The example annotation below includes the citation, a summary in the first paragraph, the critique/analysis in the second paragraph, and the application in the third paragraph.
Gathman, A. C., & Nessan, C. L. (1997). Fowler's stages of faith development in an honors science-and-religion seminar. Zygon, 32(3), 407–414. https://doi.org/10.1111/0591-2385.00099
The authors described the construction and rationale of an honors course in science and religion that was pedagogically based on Lawson's learning cycle model. In Lawson's model, the student writes a short paper on a subject before a presentation of the material and then writes a longer paper reevaluating and supporting his or her views. Using content analysis, the authors compared the students' answers in the first and second essays, evaluating them based on Fowler's stages of development. The authors presented examples of student writing with their analysis of the students' faith stages. The results demonstrated development in stages 2 through 5.

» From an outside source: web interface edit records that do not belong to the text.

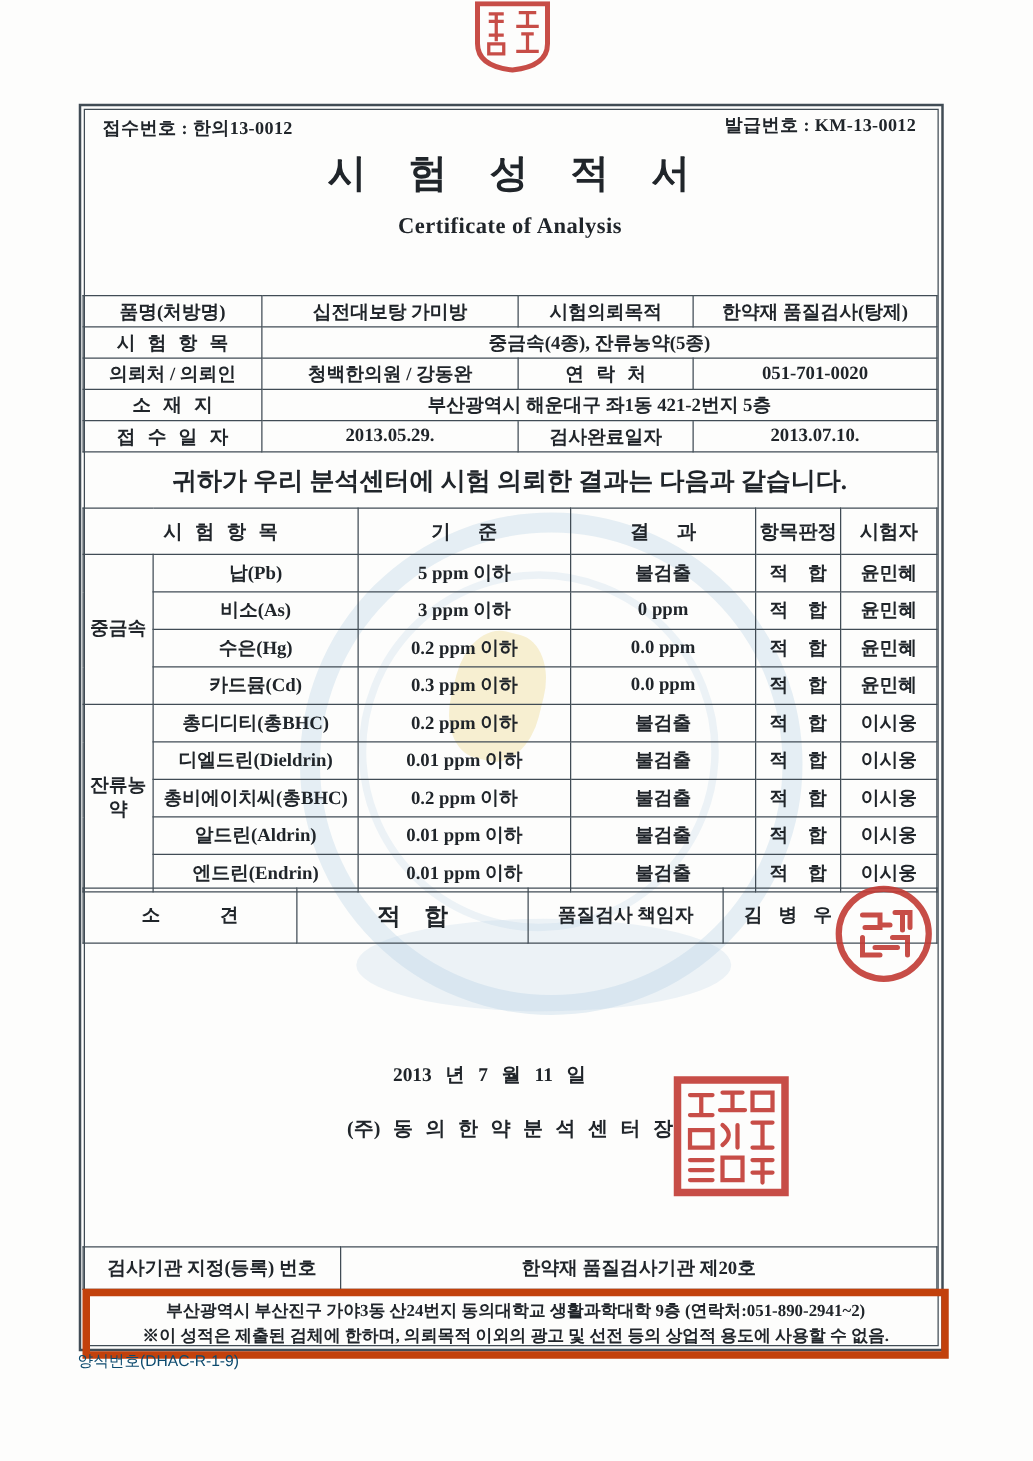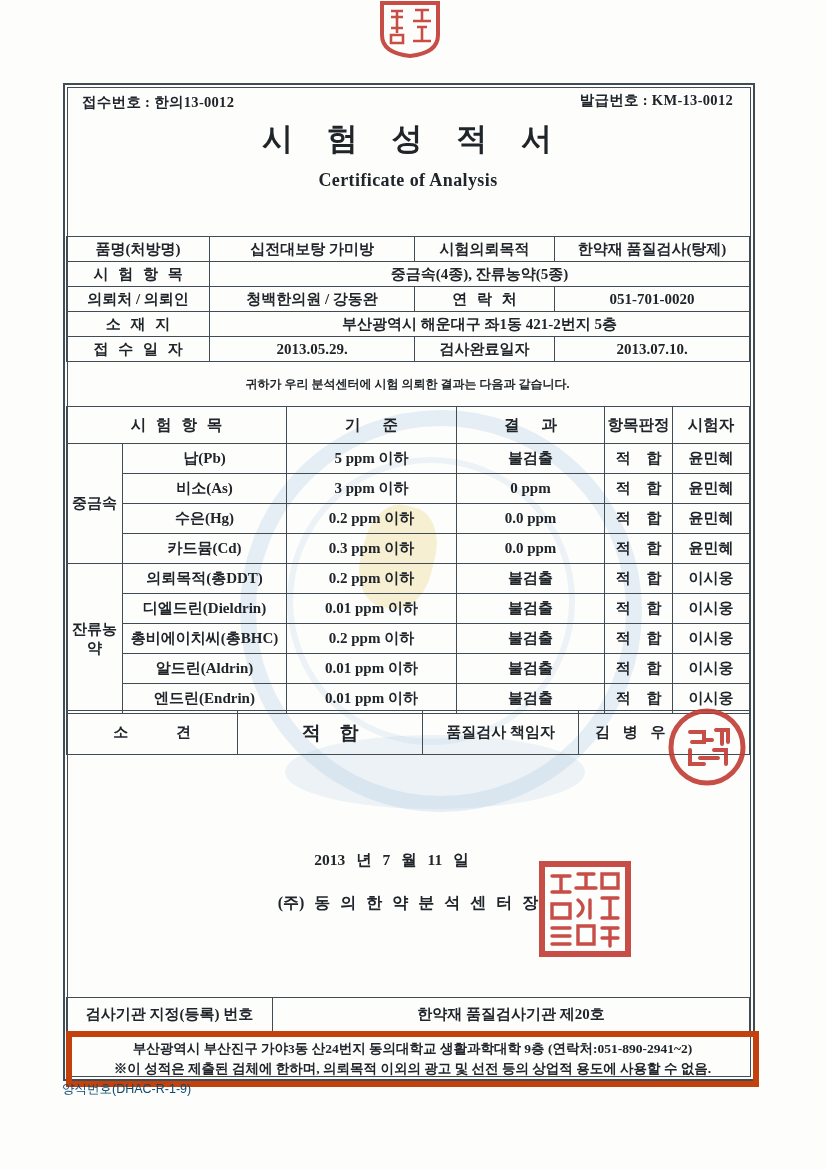--- a/index.html
+++ b/index.html
@@ -49,7 +49,7 @@
 
   .statement{left:66px;top:363px;width:683px;height:43px;
     display:flex;align-items:center;justify-content:center;
-    font-size:12px;font-weight:bold;}
+    font-size:20px;font-weight:bold;}
 
   .results-table{left:66px;top:406px;}
   .results-table td.hd{height:36px;font-size:15.5px;font-weight:bold;}

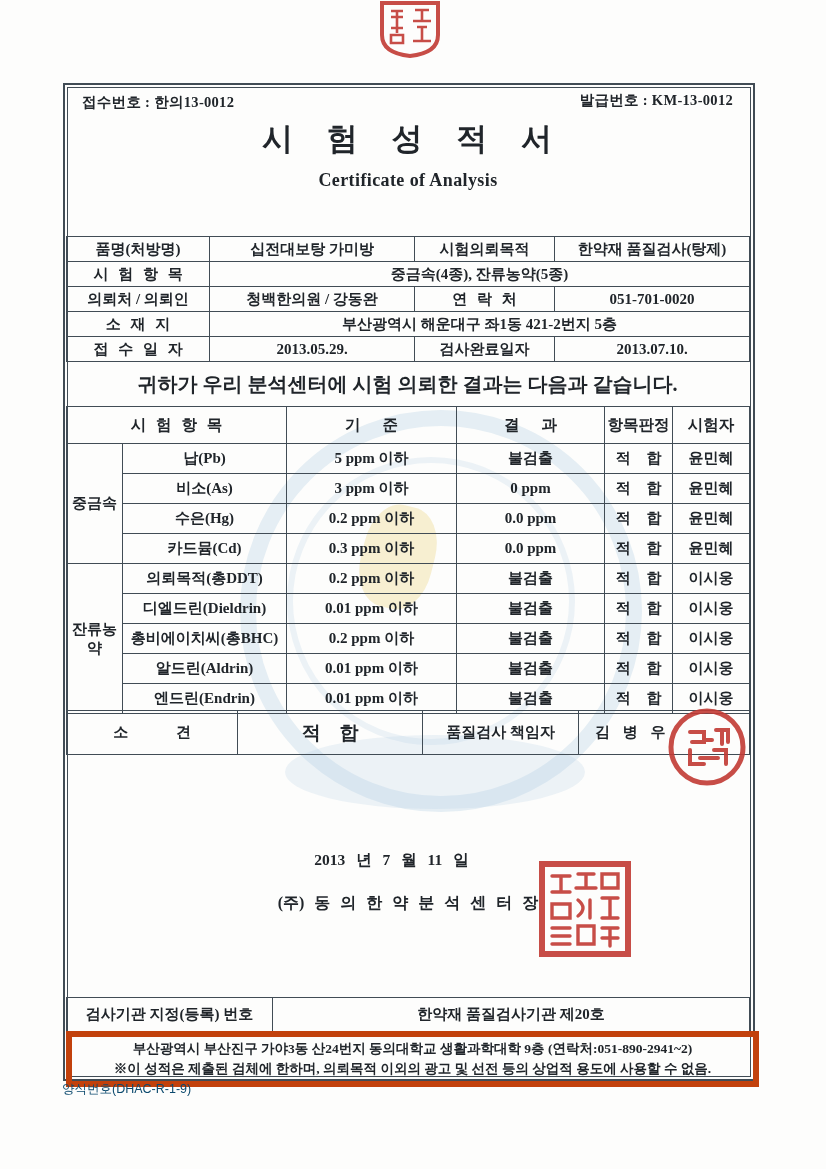--- a/index.html
+++ b/index.html
@@ -196,7 +196,7 @@
     </tr>
     <tr>
       <td class="group-cell" rowspan="5">잔류농약</td>
-      <td>의뢰목적(총DDT)</td>
+      <td>총디디티(총BHC)</td>
       <td>0.2 ppm 이하</td>
       <td>불검출</td>
       <td class="ws12">적 합</td>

The authors made no mention of how to support spiritual development in the course. There was no correlation between grades and level of faith development. Instead, they were interested in the interface between religion and science, teaching material on ways of knowing, creation myths, evolutionary theory, and ethics. They exposed students to Fowler's ideas but did not relate the faith development theory to student work in the classroom. There appears to have been no effort to modify the course content based on the predominant stage of development, and it is probably a credit to their teaching that they were able to conduct the course with such diversity in student faith development. However, since Fowler's work is based largely within a Western Christian setting, some attention to differences in faith among class members would have been a useful addition to the study.
Fowler's work would seem to lend itself to research of this sort, but this model is the only example found in recent literature. This study demonstrates the best use of the model, which is assessment. While the theory claimed high predictive ability, the change process that the authors chronicled is so slow and idiosyncratic that it would be difficult to design and implement research that had as its goal measurement of movement in a faith development continuum.